After the final right parenthesis has been processed, there is one value on the stack, which is the value of the expression. For example, the algorithm computes the same value for all of these expressions:

( 1 + ( ( 2 + 3 ) * ( 4 * 5 ) ) ) 
( 1 + ( 5 * ( 4 * 5 ) ) )
( 1 + ( 5 * 20 ) )
( 1 + 100 )
101

For simplicity, the code assume that the expression is fully parenthesized, with numbers and characters separated by whitespace:

def compute(expr: str) -> float:
    """
    Dijkstra's two-stack algorithm for expression evaluation.

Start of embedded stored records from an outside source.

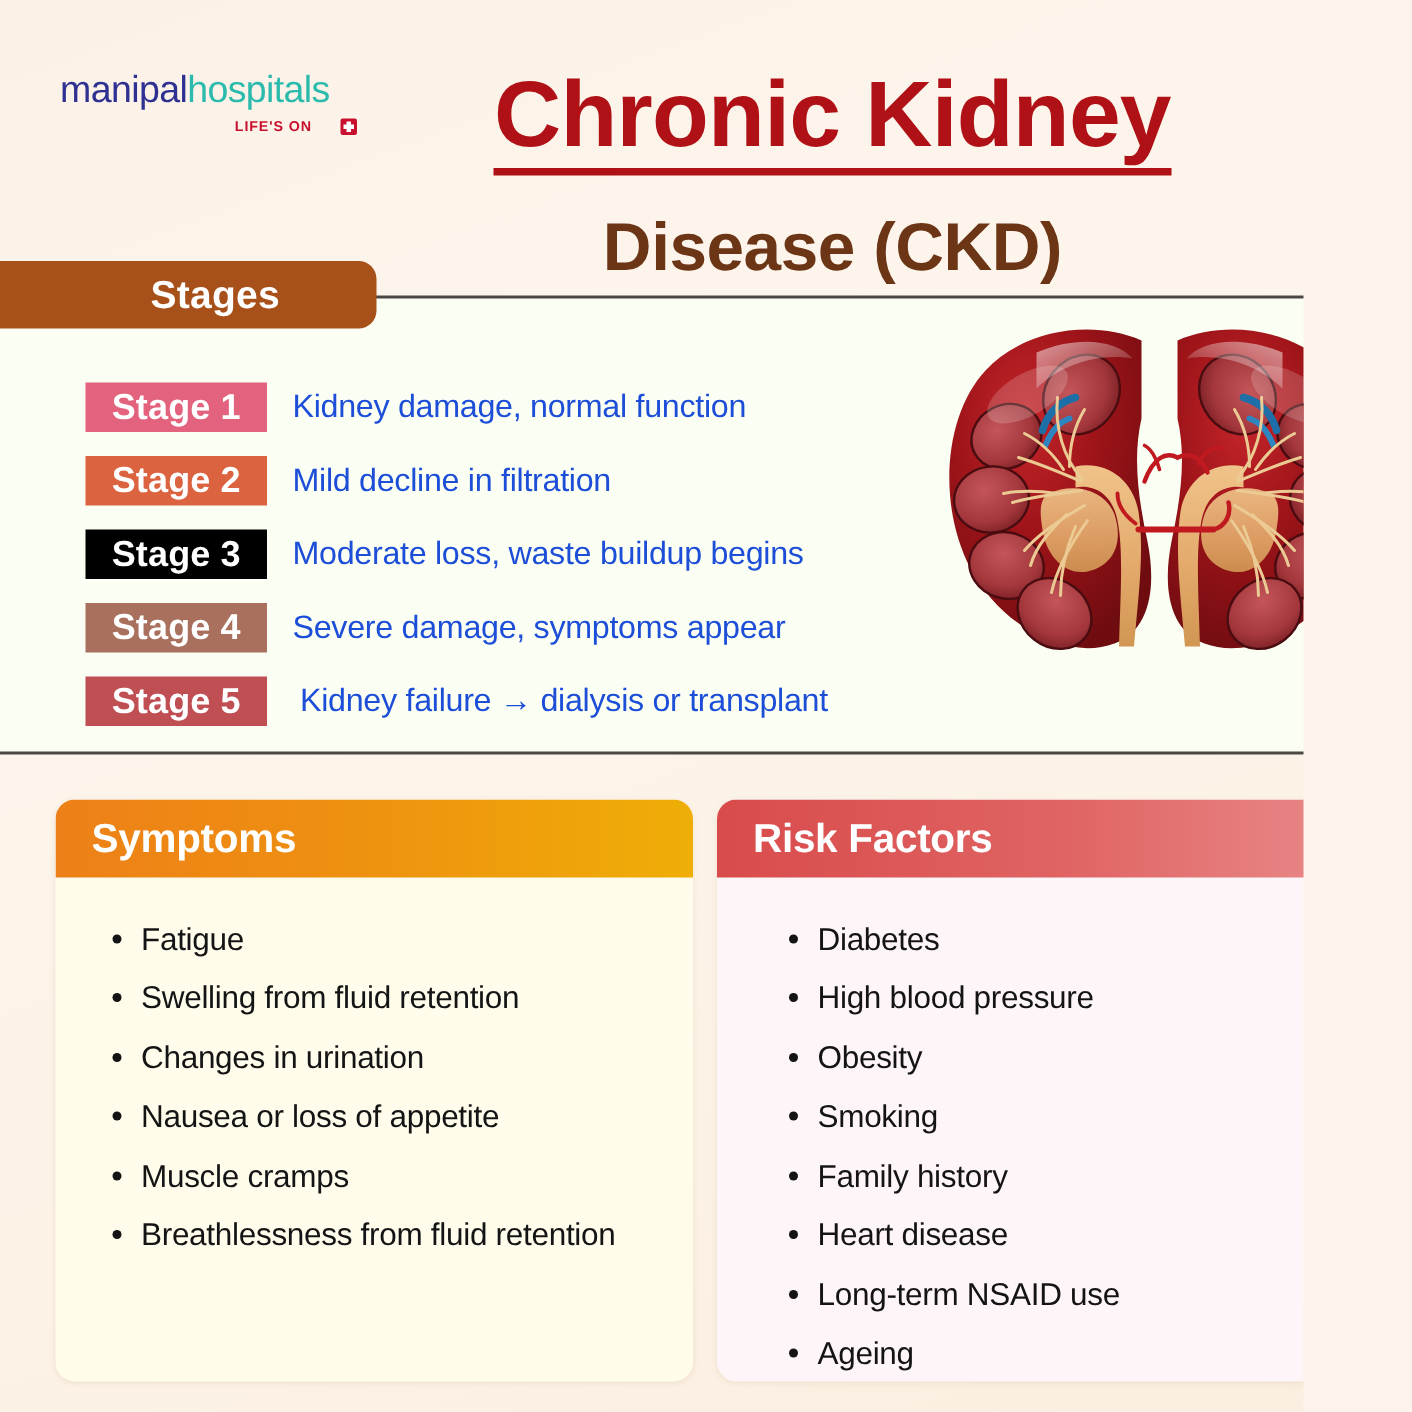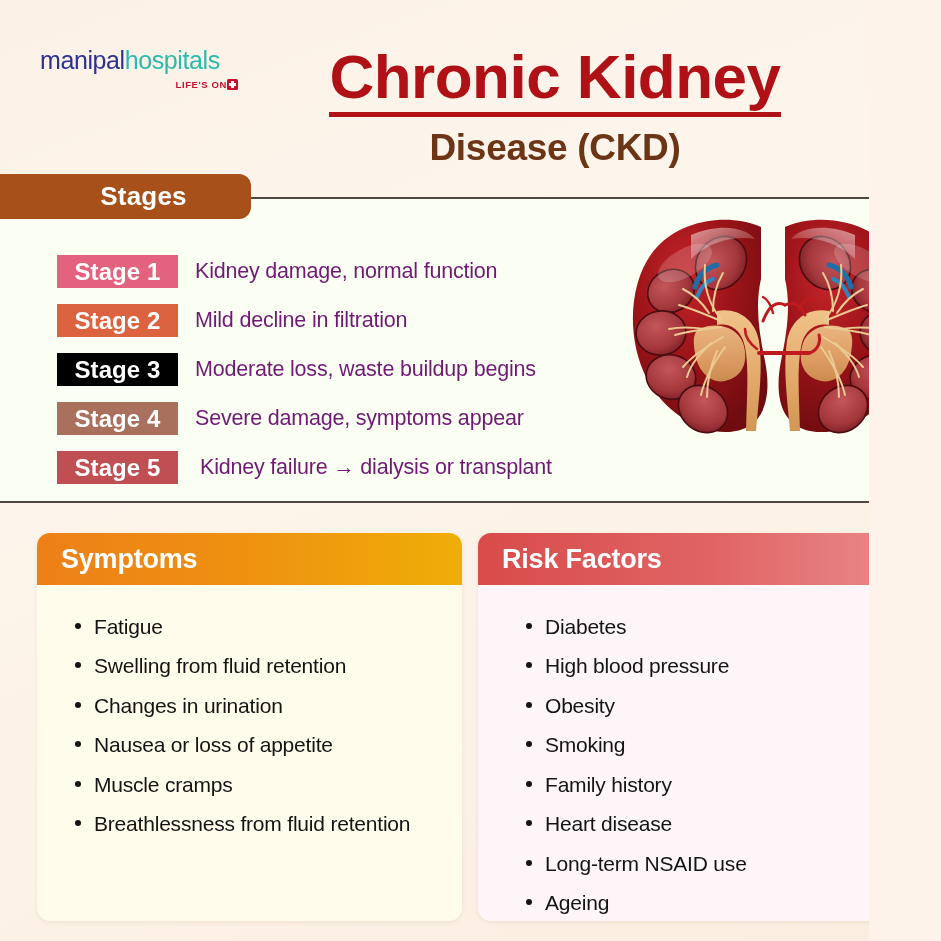--- a/index.html
+++ b/index.html
@@ -38,21 +38,21 @@
     letter-spacing: -0.4px;
     line-height: 1;
     white-space: nowrap;
   }
   #logo-manipal { color: #2E3192; }
   #logo-hospitals { color: #2BBBAD; }
   #logo-tag-row {
     display: flex;
     align-items: center;
     justify-content: flex-end;
-    gap: 0;
+    gap: 19px;
     margin-top: 6px;
     padding-right: 2px;
   }
   #logo-tagline {
     color: #C8102E;
     font-size: 9.5px;
     font-weight: 700;
     letter-spacing: 0.6px;
   }
   #logo-cross {
@@ -79,23 +79,23 @@
     color: #B01116;
     font-size: 62px;
     font-weight: 800;
     letter-spacing: -0.5px;
     line-height: 1.05;
     display: inline-block;
     border-bottom: 5px solid #B01116;
     padding-bottom: 3px;
   }
   #title-sub {
-    margin-top: 12px;
+    margin-top: 24px;
     color: #6B3516;
-    font-size: 37px;
+    font-size: 45px;
     font-weight: 800;
     letter-spacing: -0.3px;
     line-height: 1.05;
   }
 
   #nephron-icon {
     position: absolute;
     right: 18px; top: 44px;
     width: 52px; height: 50px;
   }
@@ -147,21 +147,21 @@
     justify-content: center;
     flex: 0 0 auto;
   }
   .stage-badge-label {
     color: #FFFFFF;
     font-size: 24px;
     font-weight: 600;
     letter-spacing: 0.1px;
   }
   .stage-desc {
-    color: #701a75;
+    color: #1d4ed8;
     font-size: 21.5px;
     font-weight: 500;
     letter-spacing: -0.2px;
     margin-left: 17px;
     white-space: nowrap;
   }
   .stage-row.shift .stage-desc { margin-left: 22px; }
 
   #kidney-art {
     position: absolute;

    :param expr: an arithmetic expression
    :return: computed value
    """
    ops = Stack()
    vals = Stack()
    expr = expr.split(' ')
    for c in expr:
        if c == '(':
            continue
        elif c in '+-*/':
            ops.push(c)
        elif c == ')':
            v = vals.pop()
            op = ops.pop()
            if op == '+':
                v = vals.pop() + v
            elif op == '-':
                v = vals.pop() - v
            elif op == '*':
                v = vals.pop() * v
            elif op == '/':
                v = vals.pop() / v
            vals.push(v)
        else:
            vals.push(float(c))
    return vals.pop()

1 It will call __getitem__() instead if __iter__() is not available.

2 It is because of the resizing of an array.

3 This example comes from Algorithms, 4th.